Pakistan born Bishop Emeritus to become a Catholic Priest

Pakistan born Bishop Emeritus to become a Catholic Priest

A prominent and retired Church of England bishop once tipped to become a future Archbishop of Canterbury has been received into the Catholic Church, and is set to be ordained as a deacon on October 28, and a priest on October 30 this year.

Former Anglican bishop of Rochester, Michael Nazir-Ali was received into the Church on Sept. 29, the feast of St. Michael the Archangel and All Angels and will be ordained a Catholic priest “in due course,” according to a statement issued by the Personal Ordinariate of Our Lady of Walsingham and the bishops’ conference of England and Wales.

Pope Benedict XVI established the personal ordinariate in 2010, a canonical structure through which Anglicans wishing to enter into full communion with the Catholic Church could do so while retaining their Anglican patrimony.

Married with two sons

Married with two sons and of dual Pakistani and British nationality, for 15 years Nazir-Ali was  the Anglican Bishop of Rochester in England. He is a prominent  defender of the Christian faith and culture and a defender of persecuted Christians.

Nazir-Ali was born in Karachi, Pakistan in 1949. His father converted from Shia Islam and he was educated in Catholic schools in Karachi. He was received into the Anglican church of Pakistan at the age of 20, ordained an Anglican vicar in 1976, and consecrated Bishop of Raiwind, Pakistan, in 1984.

He is a well known scholar, with academic awards  from the Universities of Karachi, Oxford, and Cambridge, as well as a Lambeth Doctor of Divinity.

He was the General Secretary of the Church Missionary Society. In 1999, he was  appointed Bishop of Rochester and became a member of the House of Lords.
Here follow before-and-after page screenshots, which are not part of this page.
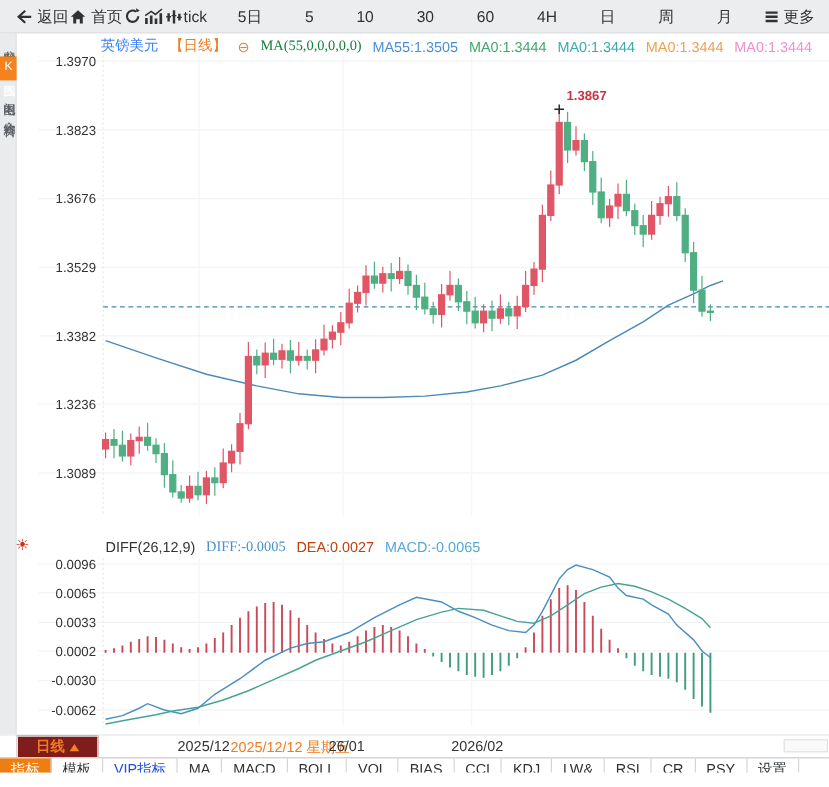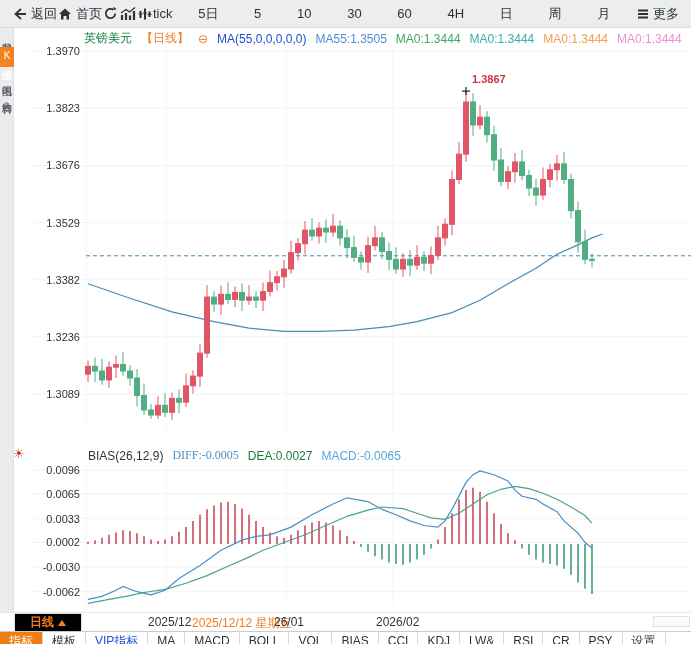--- a/index.html
+++ b/index.html
@@ -405,7 +405,7 @@
         </g>
       </svg>
     <div class="legend legend-main" id="legend-main">
-        <span style="color: #15803d;">英镑美元</span>
+        <span style="color: #3b82f6;">英镑美元</span>
         <span style="color: rgb(240, 124, 30);">【日线】</span>
         <span style="color: rgb(240, 124, 30);">⊖</span>
         <span style="color: #1d4ed8;">MA(55,0,0,0,0,0)</span>

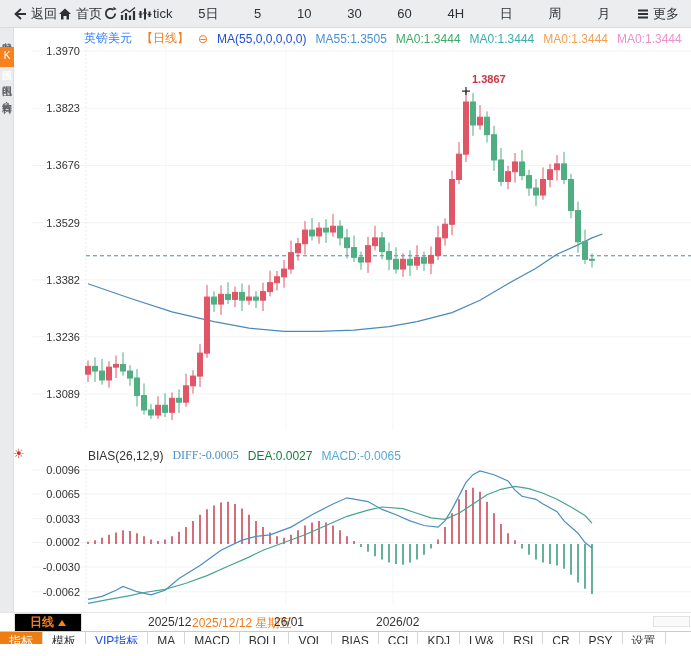--- a/index.html
+++ b/index.html
@@ -408,7 +408,7 @@
         <span style="color: #3b82f6;">英镑美元</span>
         <span style="color: rgb(240, 124, 30);">【日线】</span>
         <span style="color: rgb(240, 124, 30);">⊖</span>
-        <span style="color: #1d4ed8;">MA(55,0,0,0,0,0)</span>
+        <span style="color: #15803d; font-family: Liberation Serif, serif;">MA(55,0,0,0,0,0)</span>
         <span style="color: rgb(74, 144, 214);">MA55:1.3505</span>
         <span style="color: rgb(63, 168, 105);">MA0:1.3444</span>
         <span style="color: rgb(58, 172, 172);">MA0:1.3444</span>

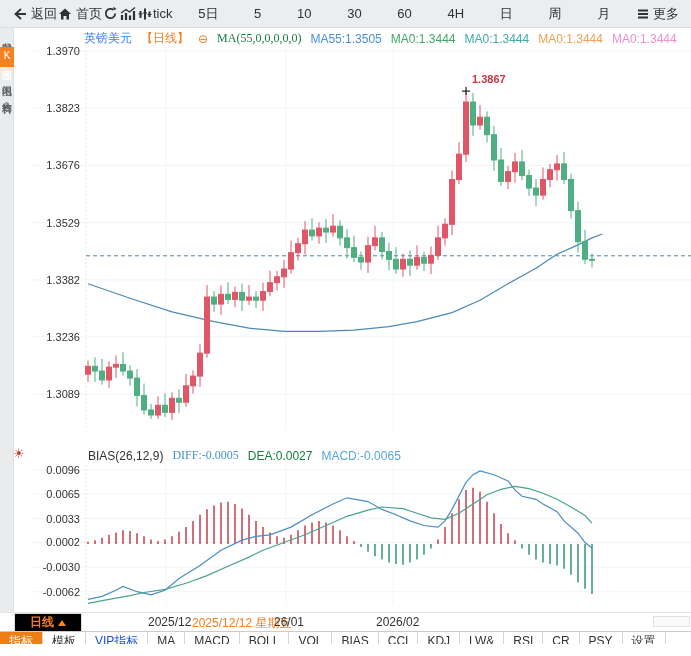--- a/index.html
+++ b/index.html
@@ -416,7 +416,7 @@
         <span style="color: rgb(239, 143, 208);">MA0:1.3444</span>
       </div>
     <div class="legend legend-macd" id="legend-macd">
-        <span style="color: rgb(51, 51, 51);">BIAS(26,12,9)</span>
+        <span style="color: rgb(51, 51, 51);">DIFF(26,12,9)</span>
         <span style="color: rgb(74, 144, 200); font-family: Liberation Serif, serif;">DIFF:-0.0005</span>
         <span style="color: #15803d; text-align: center;">DEA:0.0027</span>
         <span style="color: rgb(85, 168, 216);">MACD:-0.0065</span>

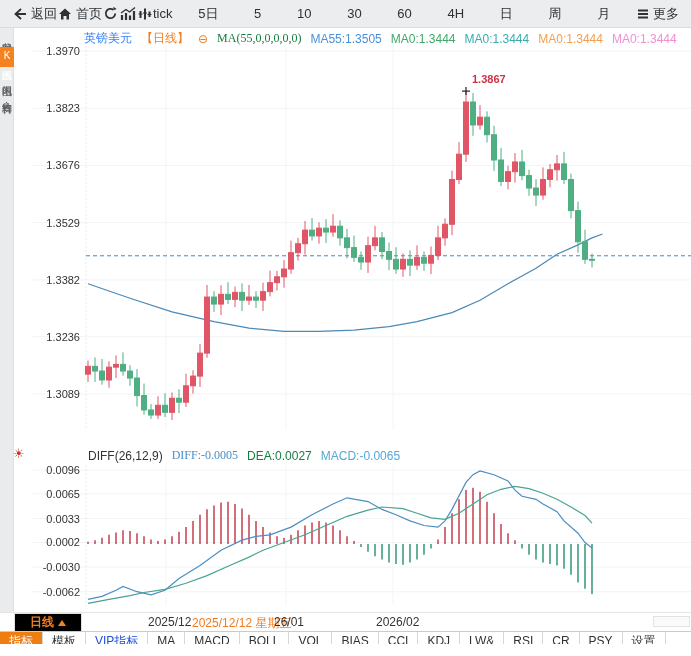--- a/index.html
+++ b/index.html
@@ -418,7 +418,7 @@
     <div class="legend legend-macd" id="legend-macd">
         <span style="color: rgb(51, 51, 51);">DIFF(26,12,9)</span>
         <span style="color: rgb(74, 144, 200); font-family: Liberation Serif, serif;">DIFF:-0.0005</span>
-        <span style="color: #15803d; text-align: center;">DEA:0.0027</span>
+        <span style="color: #c2410c; text-align: center;">DEA:0.0027</span>
         <span style="color: rgb(85, 168, 216);">MACD:-0.0065</span>
       </div>
   </div>

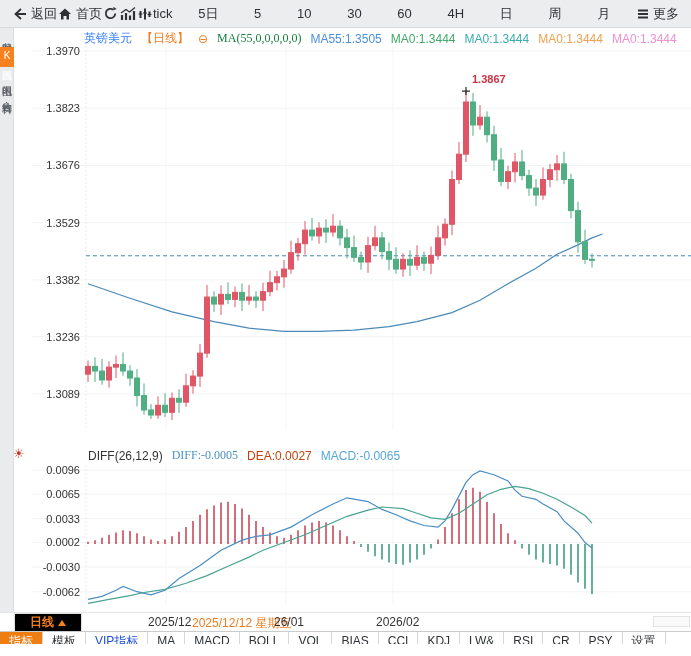--- a/index.html
+++ b/index.html
@@ -36,7 +36,7 @@
   .date-row{position:absolute;left:0;top:612px;width:691px;height:19px;background:#fff;
     border-top:1px solid #e4e6e8;font-size:12px;color:#333;}
   .period-box{position:absolute;left:14px;top:0px;width:68px;height:19px;border:1px solid #e0e0de;
-    background:#000000;color:#f07c1e;display:flex;align-items:center;justify-content:center;gap:4px;
+    background:#7f1d1d;color:#f07c1e;display:flex;align-items:center;justify-content:center;gap:4px;
     font-size:12px;font-weight:bold;}
   .period-box .tri{width:0;height:0;border-left:4px solid transparent;border-right:4px solid transparent;
     border-bottom:6px solid #f5821f;}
He focused on international relations, dialogue among people of different faiths, freedom of expression and speech and defense of human dignity from conception to death.

Death Threats

His sometimes outspoken comments, backed by what former archbishop of Canterbury Rowan Williams once called his “enormous theological skill,” would occasionally cause him to clash with secular powers, particularly over Islam on which he was leading authority in the Anglican Communion.

In 2008, a year before he left Rochester, he received death threats for telling a Sunday newspaper that Islamic extremists were creating “no-go areas” for non-Muslims in Britain. He also said the church was not doing enough to convert Muslims to Christianity, and led dialogue initiatives between the Anglican Communion and Islamic academic institutions such as Al-Azhar university in Cairo and its Shia equivalent in Iran.

On his retirement in 2009, Nasir Ali has served as director of the Oxford Centre for Training, Research, Advocacy & Dialogue (OXTRAD), whose mission is to prepare Christians for ministry in situations where the Church is under pressure and in danger of persecution.

“I’ve come to know the former bishop, soon to be Father Michael Nazir Ali, over many years because of his untiring work for the persecuted Church,” Father Kiely told a Catholic newspaper. “This will be one of the great gifts he brings to the Church: both his extensive knowledge of Islam, and his profound faith in Jesus Christ, the only mediator between God and man.”

“Michael Nazir-Ali’s abandonment of the Anglican project in favour of seeking full Communion with Rome through the Ordinariate is a move of monumental proportion and significance,” said Gavin Ashenden, a former Anglican vicar and honorary chaplain to the Queen who was himself received into the Catholic Church in 2019.

The former Anglican bishop said he believed the “Anglican desire to adhere to apostolic, patristic and conciliar teaching can now best be maintained in the Ordinariate,” and that he was “looking forward to receiving from the riches of other parts of the Church, while perhaps making a modest contribution to the maintenance and enhancement of Anglican patrimony within the wider fellowship.”

“Ministry in the Church of Pakistan, in the Middle East generally, in the Church of England and the wider Anglican Communion remains precious to me and I see this as a further step in the ministry of our common Lord and of his people,” Nazir-Ali said. “At this time, I ask for prayers as I continue to pray for all parts of the Church.”